AzureBlobStorageDataStore is not safe for concurrent reads/writes #41
Description
The current implementation of AzureBlobStorageDataStore does not seem like it is safe to multiple instances reading and writing from the underlying blob where it stores its data. It's seems to have problems on multiple levels...
Singleton, but not thread safe
Within the app it is treated as a singleton which means it's possible that multiple threads could be accessing the class at the same time. The class in general is not hardened for thread safety so that could be a problem for starters.
Multi-instance definitely not safe
The real problem comes if the app scaled out and there were multiple instances of it running it would definitely have problems simply because there are no good concurrency checks between the point when the blob was read by the Cache method and when it's potentially written later by the Commit method.
Consider the following scenario:
- Instance 1 does a read of the blob
- Instance 2 does a read of the blob
- Instance 1 calls methods that mutate the data in memory
- Instance 2 calls methods that mutate the data in memory
- Instance 1 commits
- Instance 2 commits
The current implementation will always allow for Instance 2 to stomp on Instance 1's changes.
This is due to the fact that the ETag is not recorded by the implementation at the time of the read.
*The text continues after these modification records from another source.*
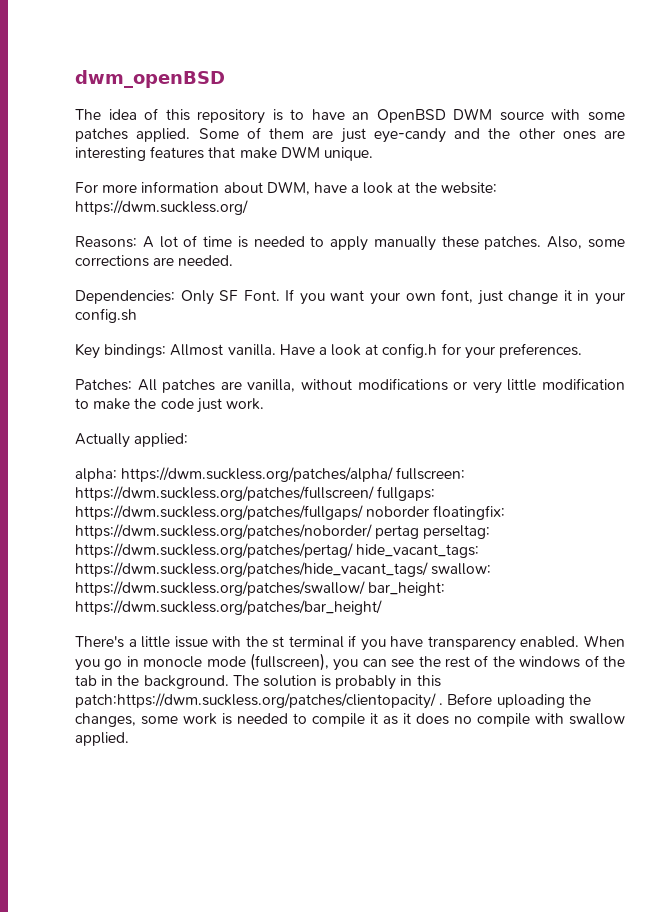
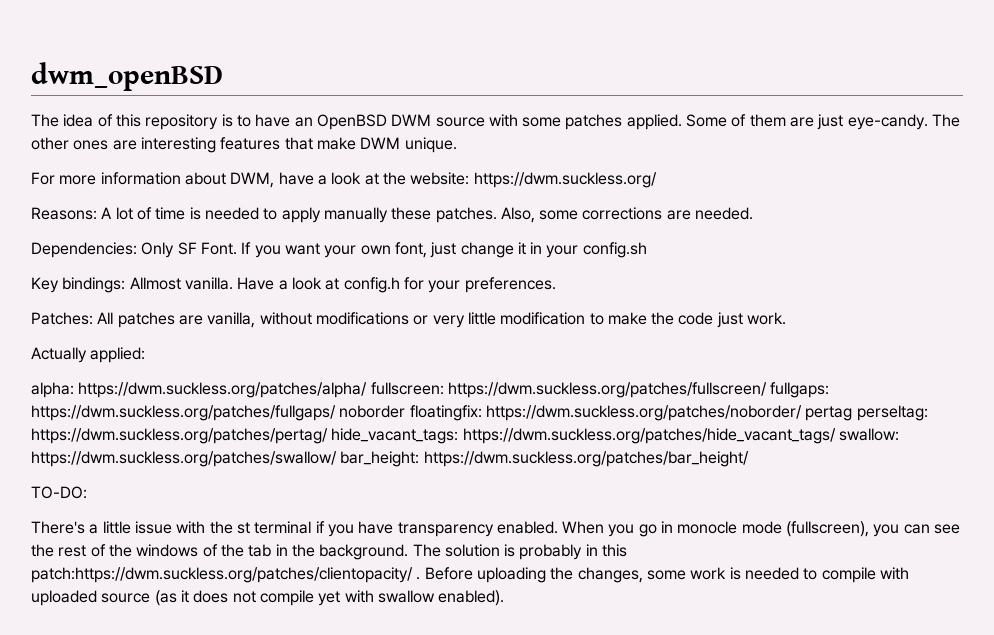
[373,128,511,143] eye-candy and the -> [847,114,961,130] eye-candy. The
(382, 607) none -> [31,486,87,499] // TO-DO:
[370,713,530,727] it as it does no compile -> [879,567,909,580] [31,590,341,606] with uploaded source (as it does not compile yet
[75,732,129,746] applied. -> [438,590,505,606] enabled).

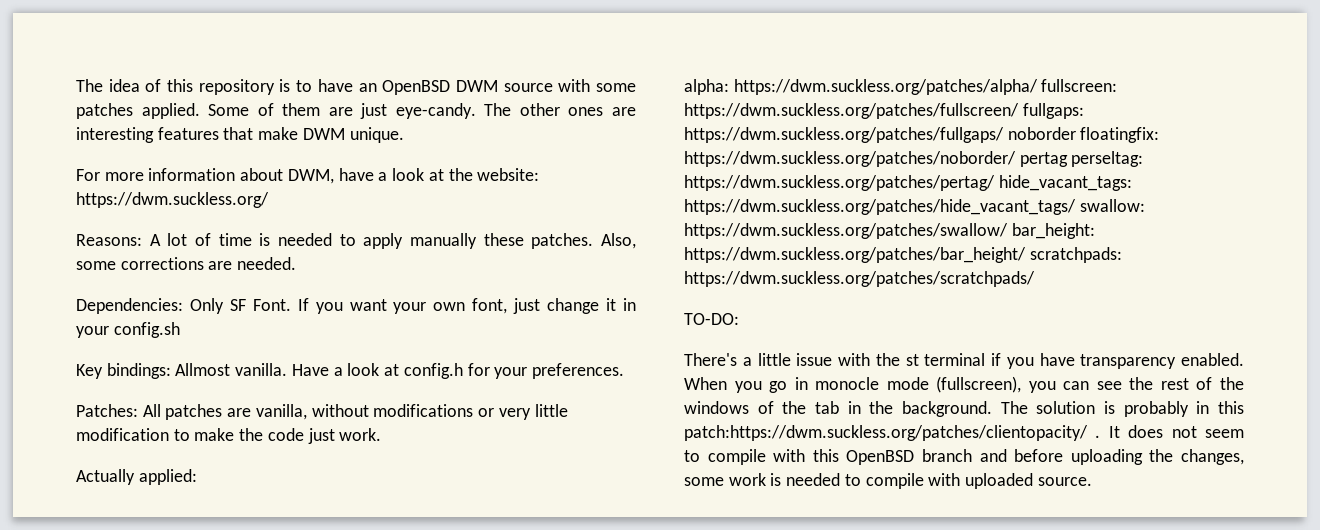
[31,62,223,91] dwm_openBSD // -> (76, 85) none
(749, 459) none -> [1029,247,1122,263] [684,271,1035,287] scratchpads: https://dwm.suckless.org/patches/scratchpads/
[424,567,473,580] Before -> [1108,425,1244,438] [684,449,1064,465] It does not seem to compile with this OpenBSD branch and before
[101,590,505,606] source (as it does not compile yet with swallow enabled). -> [1037,477,1092,486] source.

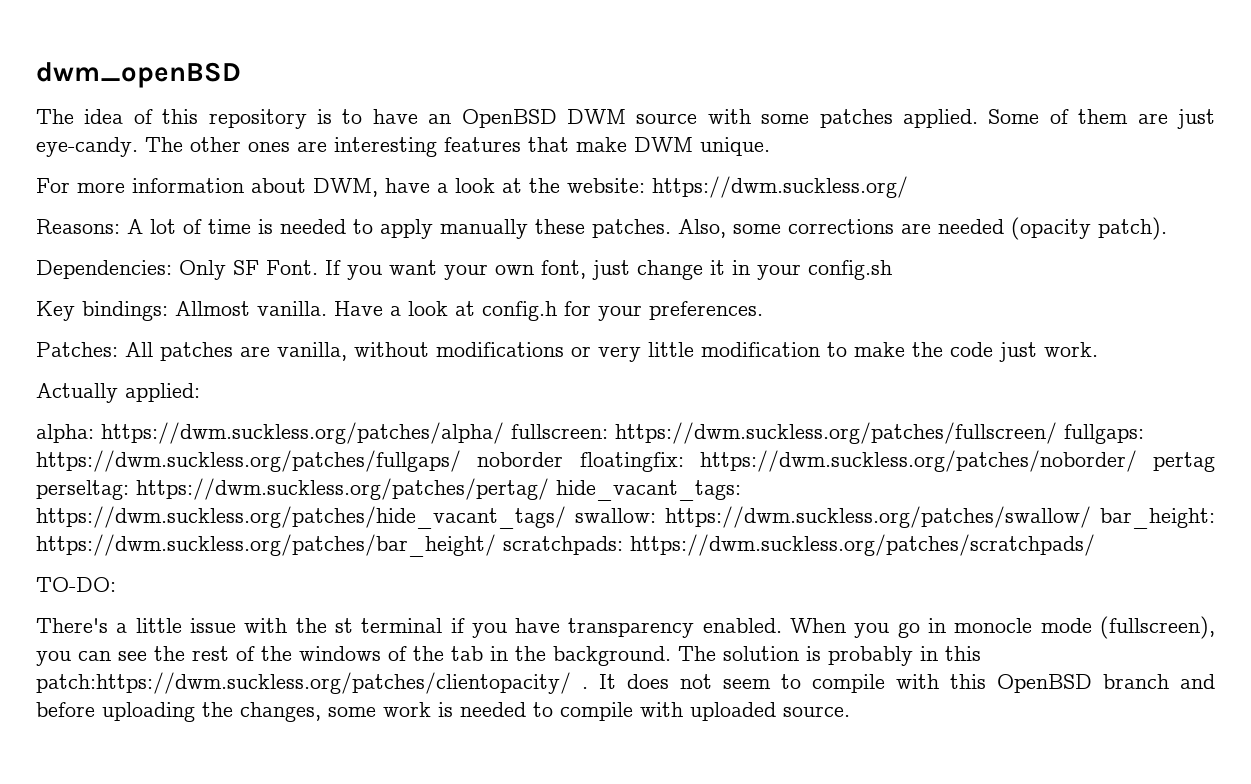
(76, 85) none -> [36,62,241,88] dwm_openBSD //
[237,257,297,270] needed. -> [938,217,1167,240] needed (opacity patch).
So while the Commit method does get the ETag right before it writes to make sure it's writing over whatever version of the data was there in that instance, it doesn't mean it is the version of the data that was read by the Cache method and subsequently mutated.
Possible solutions
The potential fix for this is to remember the ETag at read time in the Cache method and then use that value at write time in Commit. However, this would present a problem that does not exist today because the implementation just allows clobbering and that is: what happens if you try to Commit, but another instance has updated the underlying data? Like any concurrency error, the only way to fix that would have to have ripples all the way upstream to the logic that was attempting to change the data in the first place so it could refresh the data it was working with an attempt to apply the same logical changes again, but even that may not be possible and then it has to propagate all the way back to the origin of the operation.
Now, it's possible that the implementation could act at the more logical level and detect non-conflicting changes to the overall JSON, but then that might actually make the case that it shouldn't be stored in a single JSON blob any way. That way you wouldn't have to load/cache the whole thing constantly as one and you also wouldn't have to write that logic because you could just rely on a per blob ETag instead. That would, of course, require a bigger change.